# Activity
Images are to be excluded, and the rest of the data repeated exactly.

Data items
:::

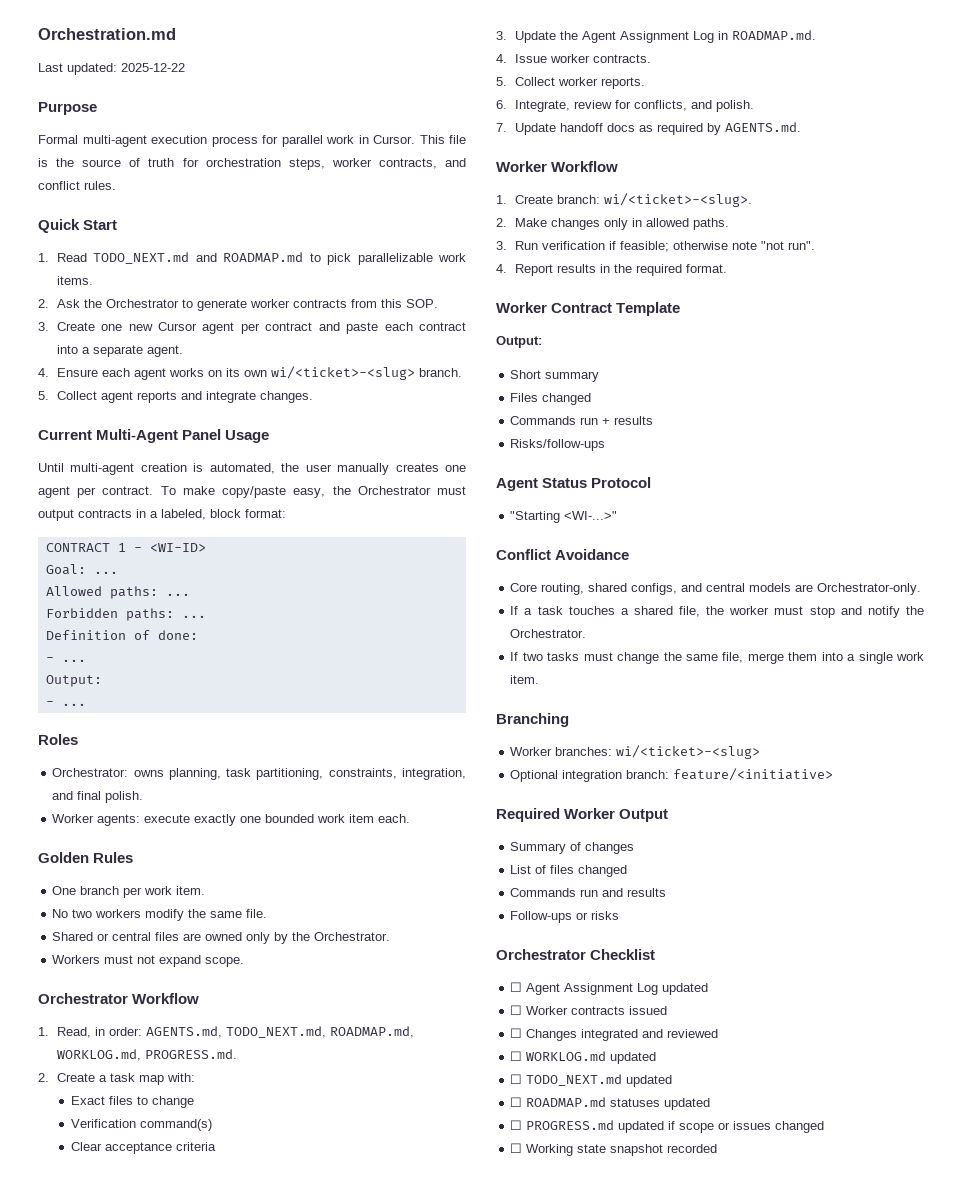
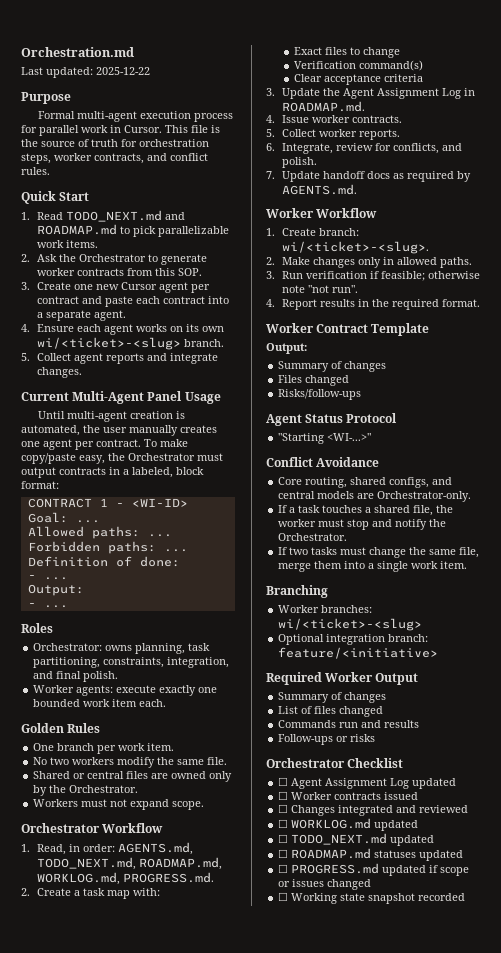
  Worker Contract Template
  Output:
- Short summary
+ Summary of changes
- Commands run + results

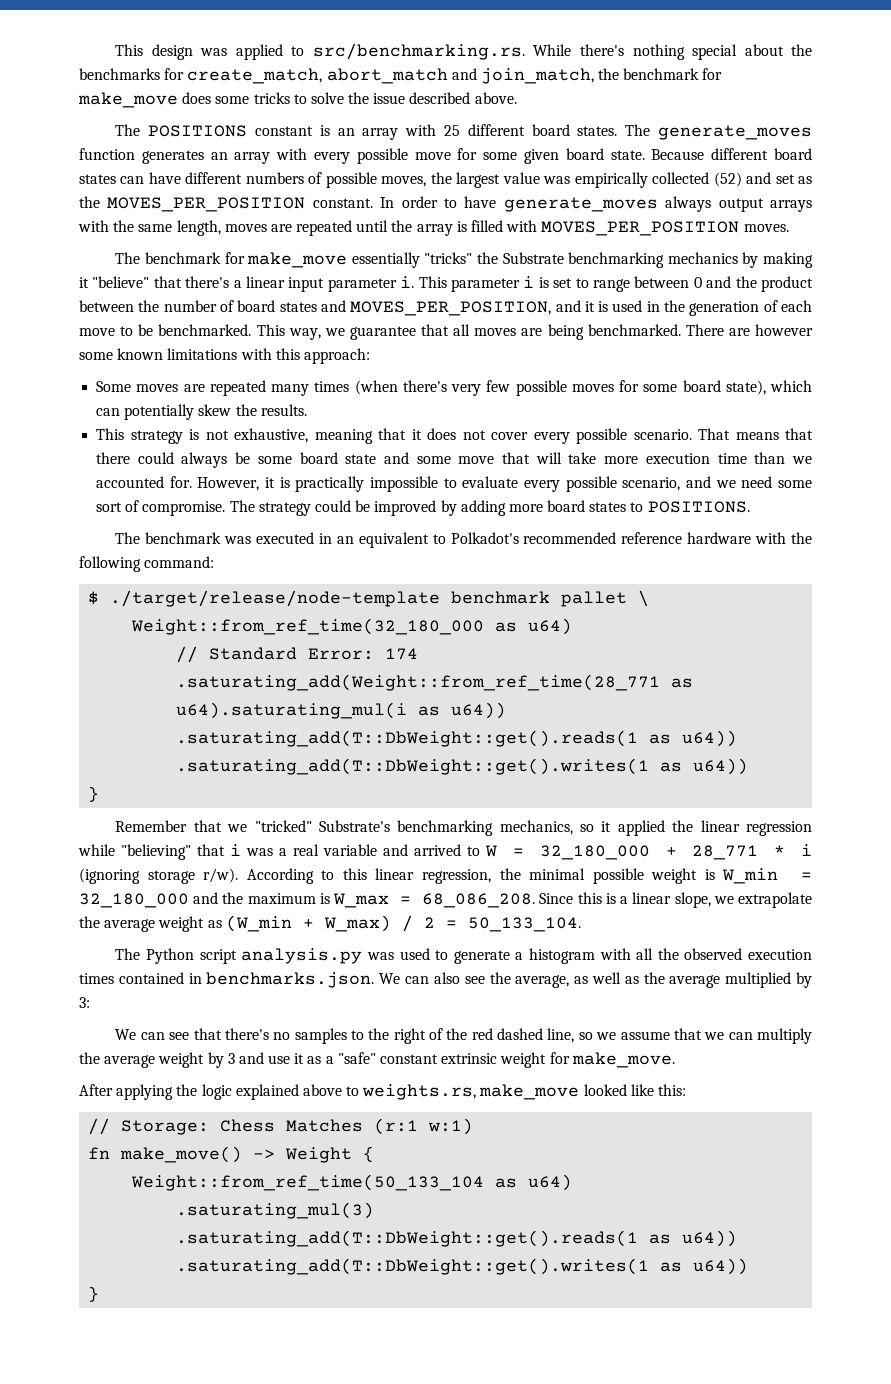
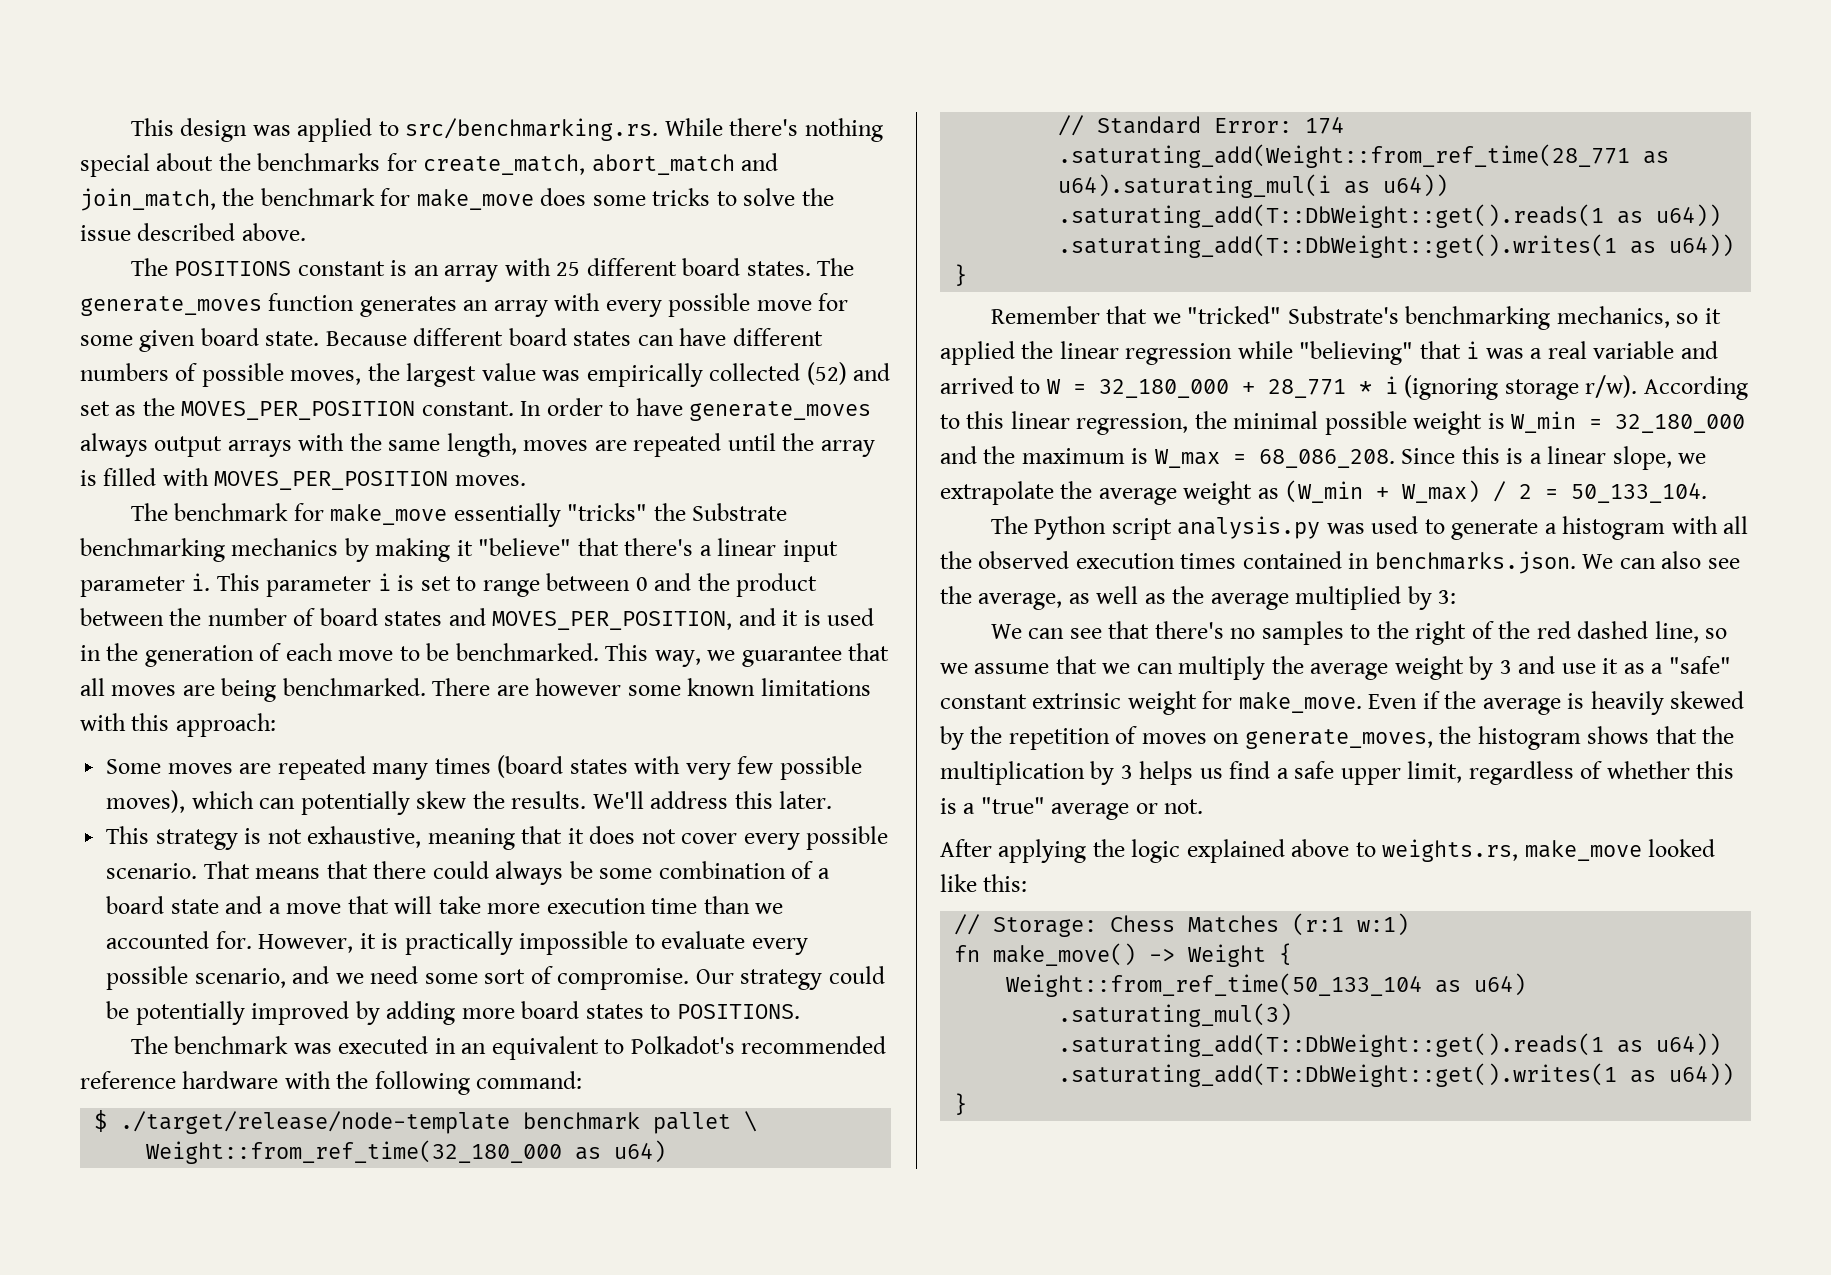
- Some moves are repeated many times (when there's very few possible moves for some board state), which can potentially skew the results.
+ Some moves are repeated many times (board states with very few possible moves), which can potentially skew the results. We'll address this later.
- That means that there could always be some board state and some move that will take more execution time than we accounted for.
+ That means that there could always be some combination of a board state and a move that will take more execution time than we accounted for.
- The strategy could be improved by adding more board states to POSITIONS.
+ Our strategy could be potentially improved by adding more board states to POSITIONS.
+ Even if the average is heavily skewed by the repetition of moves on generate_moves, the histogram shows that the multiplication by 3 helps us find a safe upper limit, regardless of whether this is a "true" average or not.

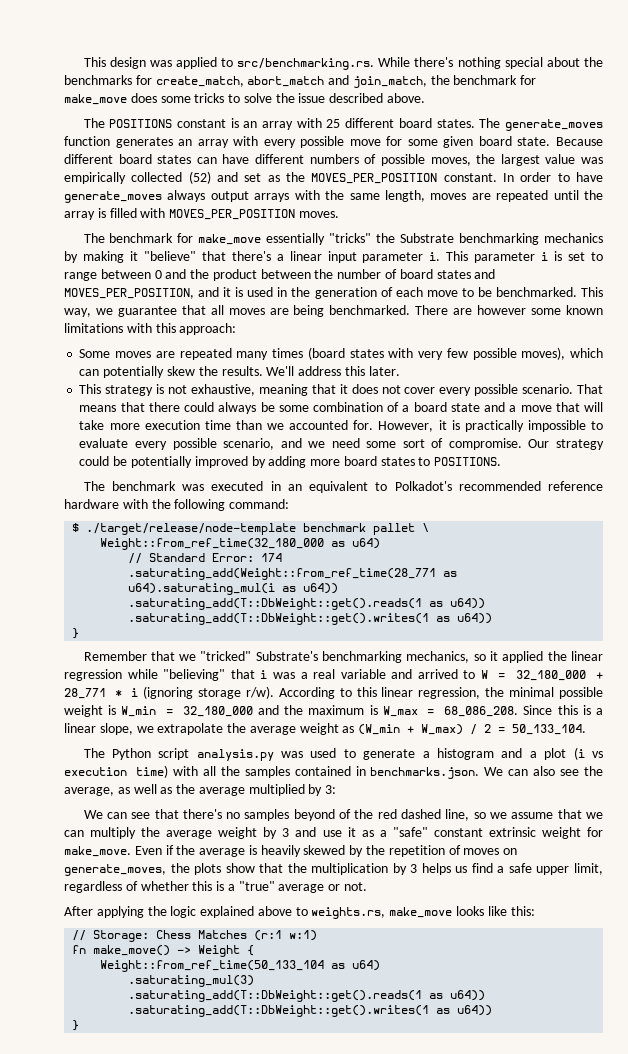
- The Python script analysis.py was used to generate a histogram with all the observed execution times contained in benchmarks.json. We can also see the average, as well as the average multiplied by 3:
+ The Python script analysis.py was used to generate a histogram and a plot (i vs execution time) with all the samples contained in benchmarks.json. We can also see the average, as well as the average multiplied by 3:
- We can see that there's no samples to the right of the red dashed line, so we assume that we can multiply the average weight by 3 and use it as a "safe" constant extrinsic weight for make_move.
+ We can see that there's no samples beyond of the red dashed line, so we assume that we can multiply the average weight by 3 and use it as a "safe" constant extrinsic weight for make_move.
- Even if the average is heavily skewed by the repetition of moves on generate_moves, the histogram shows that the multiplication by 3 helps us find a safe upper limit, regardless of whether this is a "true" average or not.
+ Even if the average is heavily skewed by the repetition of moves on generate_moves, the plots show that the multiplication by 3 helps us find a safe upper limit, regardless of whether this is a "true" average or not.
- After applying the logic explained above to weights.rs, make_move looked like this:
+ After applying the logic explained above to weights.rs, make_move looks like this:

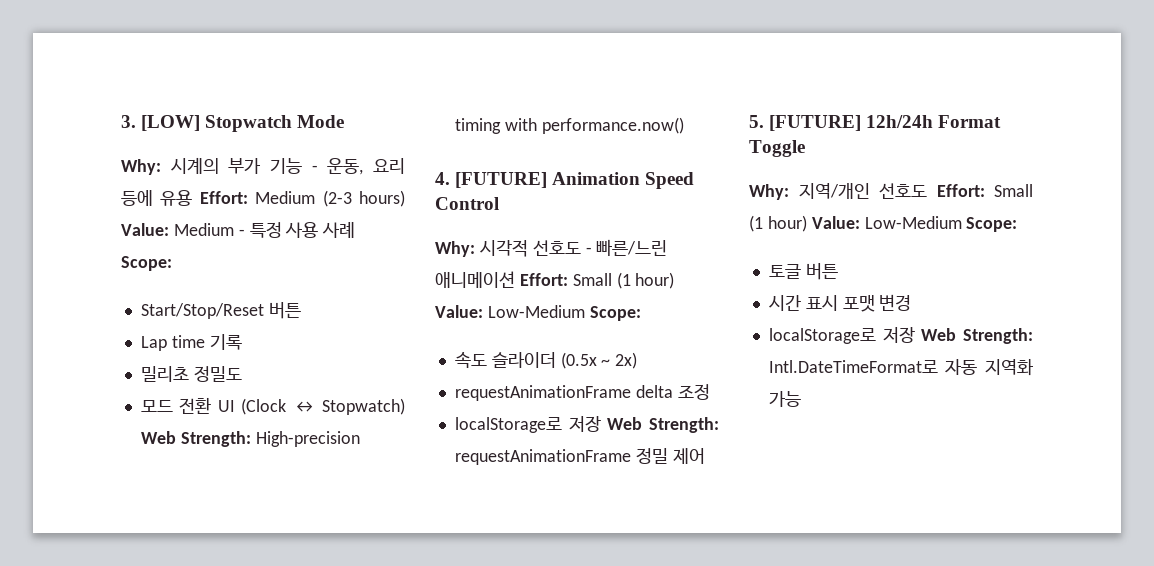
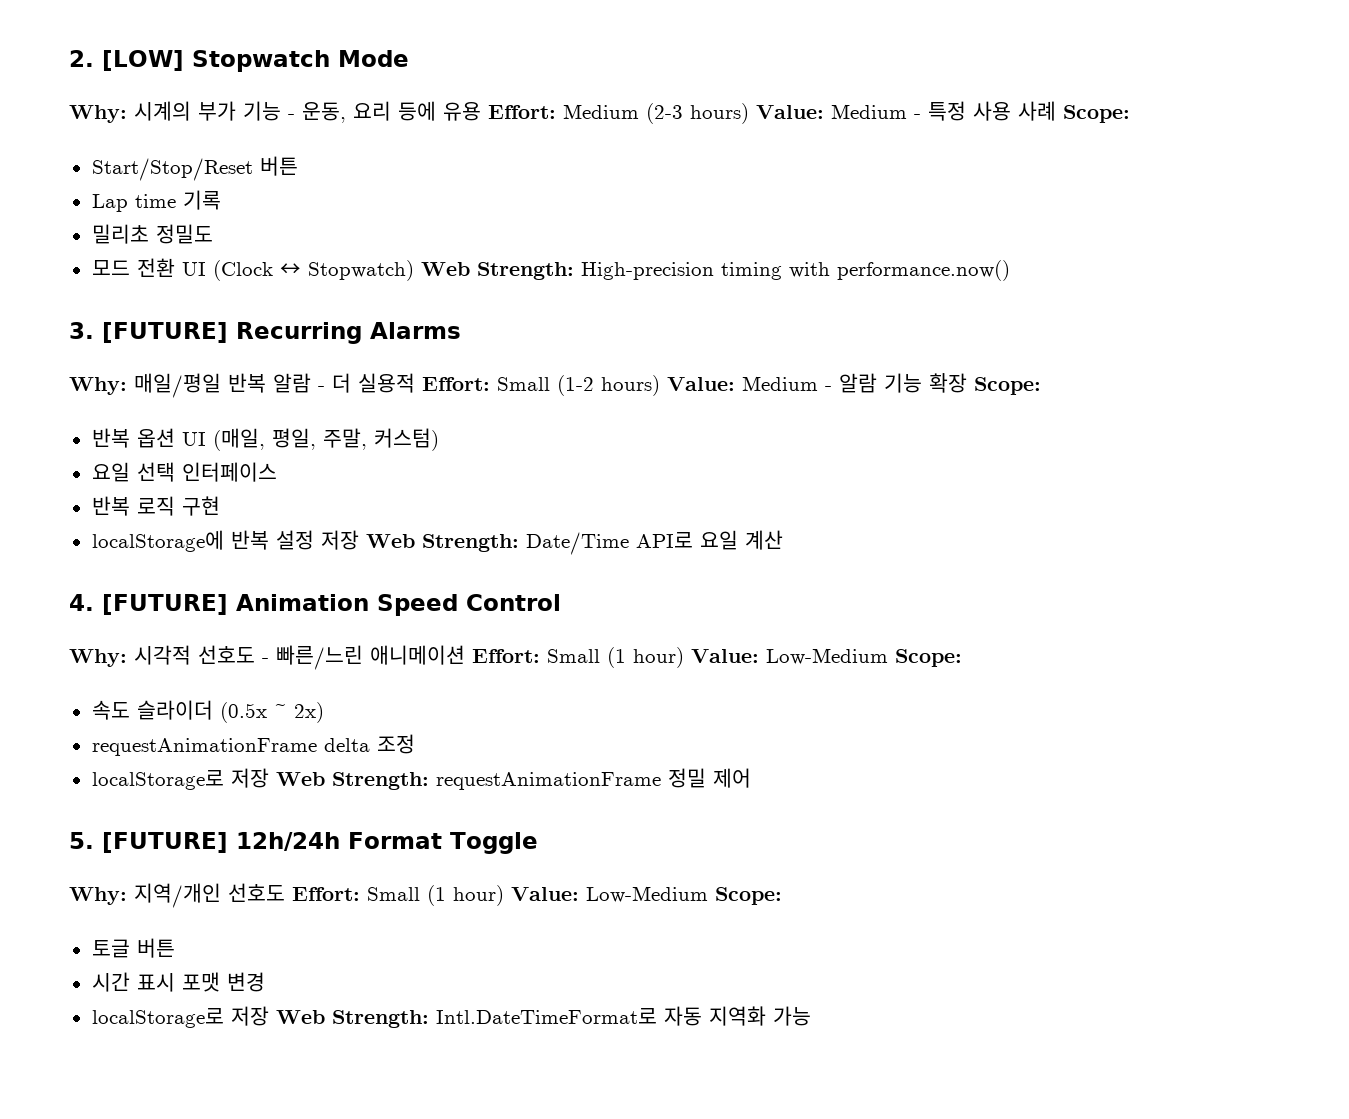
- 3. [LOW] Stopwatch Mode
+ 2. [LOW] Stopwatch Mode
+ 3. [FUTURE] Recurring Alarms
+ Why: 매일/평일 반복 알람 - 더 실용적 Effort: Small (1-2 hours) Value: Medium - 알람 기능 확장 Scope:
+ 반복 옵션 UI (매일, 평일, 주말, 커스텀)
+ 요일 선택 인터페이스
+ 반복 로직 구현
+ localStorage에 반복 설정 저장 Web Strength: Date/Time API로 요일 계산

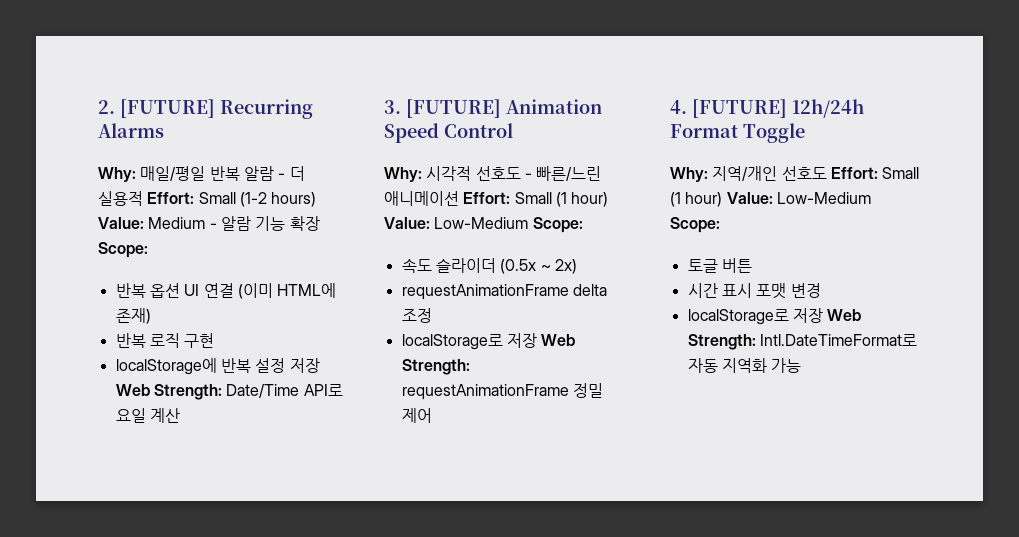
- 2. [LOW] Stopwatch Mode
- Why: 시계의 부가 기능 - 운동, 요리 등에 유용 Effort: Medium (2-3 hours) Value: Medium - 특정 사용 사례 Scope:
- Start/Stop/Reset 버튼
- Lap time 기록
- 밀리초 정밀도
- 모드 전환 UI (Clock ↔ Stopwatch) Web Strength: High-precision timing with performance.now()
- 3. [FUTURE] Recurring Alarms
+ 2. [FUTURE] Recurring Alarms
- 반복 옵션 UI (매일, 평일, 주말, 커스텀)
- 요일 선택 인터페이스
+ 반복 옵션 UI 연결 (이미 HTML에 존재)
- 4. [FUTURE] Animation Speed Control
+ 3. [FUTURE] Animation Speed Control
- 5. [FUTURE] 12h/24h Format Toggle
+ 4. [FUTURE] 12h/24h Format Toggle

:::

# Response to this exercise
  Worker Contract Template
  Output:
- Short summary
+ Summary of changes
- Commands run + results

- Some moves are repeated many times (when there's very few possible moves for some board state), which can potentially skew the results.
+ Some moves are repeated many times (board states with very few possible moves), which can potentially skew the results. We'll address this later.
- That means that there could always be some board state and some move that will take more execution time than we accounted for.
+ That means that there could always be some combination of a board state and a move that will take more execution time than we accounted for.
- The strategy could be improved by adding more board states to POSITIONS.
+ Our strategy could be potentially improved by adding more board states to POSITIONS.
+ Even if the average is heavily skewed by the repetition of moves on generate_moves, the histogram shows that the multiplication by 3 helps us find a safe upper limit, regardless of whether this is a "true" average or not.

- The Python script analysis.py was used to generate a histogram with all the observed execution times contained in benchmarks.json. We can also see the average, as well as the average multiplied by 3:
+ The Python script analysis.py was used to generate a histogram and a plot (i vs execution time) with all the samples contained in benchmarks.json. We can also see the average, as well as the average multiplied by 3:
- We can see that there's no samples to the right of the red dashed line, so we assume that we can multiply the average weight by 3 and use it as a "safe" constant extrinsic weight for make_move.
+ We can see that there's no samples beyond of the red dashed line, so we assume that we can multiply the average weight by 3 and use it as a "safe" constant extrinsic weight for make_move.
- Even if the average is heavily skewed by the repetition of moves on generate_moves, the histogram shows that the multiplication by 3 helps us find a safe upper limit, regardless of whether this is a "true" average or not.
+ Even if the average is heavily skewed by the repetition of moves on generate_moves, the plots show that the multiplication by 3 helps us find a safe upper limit, regardless of whether this is a "true" average or not.
- After applying the logic explained above to weights.rs, make_move looked like this:
+ After applying the logic explained above to weights.rs, make_move looks like this:

- 3. [LOW] Stopwatch Mode
+ 2. [LOW] Stopwatch Mode
+ 3. [FUTURE] Recurring Alarms
+ Why: 매일/평일 반복 알람 - 더 실용적 Effort: Small (1-2 hours) Value: Medium - 알람 기능 확장 Scope:
+ 반복 옵션 UI (매일, 평일, 주말, 커스텀)
+ 요일 선택 인터페이스
+ 반복 로직 구현
+ localStorage에 반복 설정 저장 Web Strength: Date/Time API로 요일 계산

- 2. [LOW] Stopwatch Mode
- Why: 시계의 부가 기능 - 운동, 요리 등에 유용 Effort: Medium (2-3 hours) Value: Medium - 특정 사용 사례 Scope:
- Start/Stop/Reset 버튼
- Lap time 기록
- 밀리초 정밀도
- 모드 전환 UI (Clock ↔ Stopwatch) Web Strength: High-precision timing with performance.now()
- 3. [FUTURE] Recurring Alarms
+ 2. [FUTURE] Recurring Alarms
- 반복 옵션 UI (매일, 평일, 주말, 커스텀)
- 요일 선택 인터페이스
+ 반복 옵션 UI 연결 (이미 HTML에 존재)
- 4. [FUTURE] Animation Speed Control
+ 3. [FUTURE] Animation Speed Control
- 5. [FUTURE] 12h/24h Format Toggle
+ 4. [FUTURE] 12h/24h Format Toggle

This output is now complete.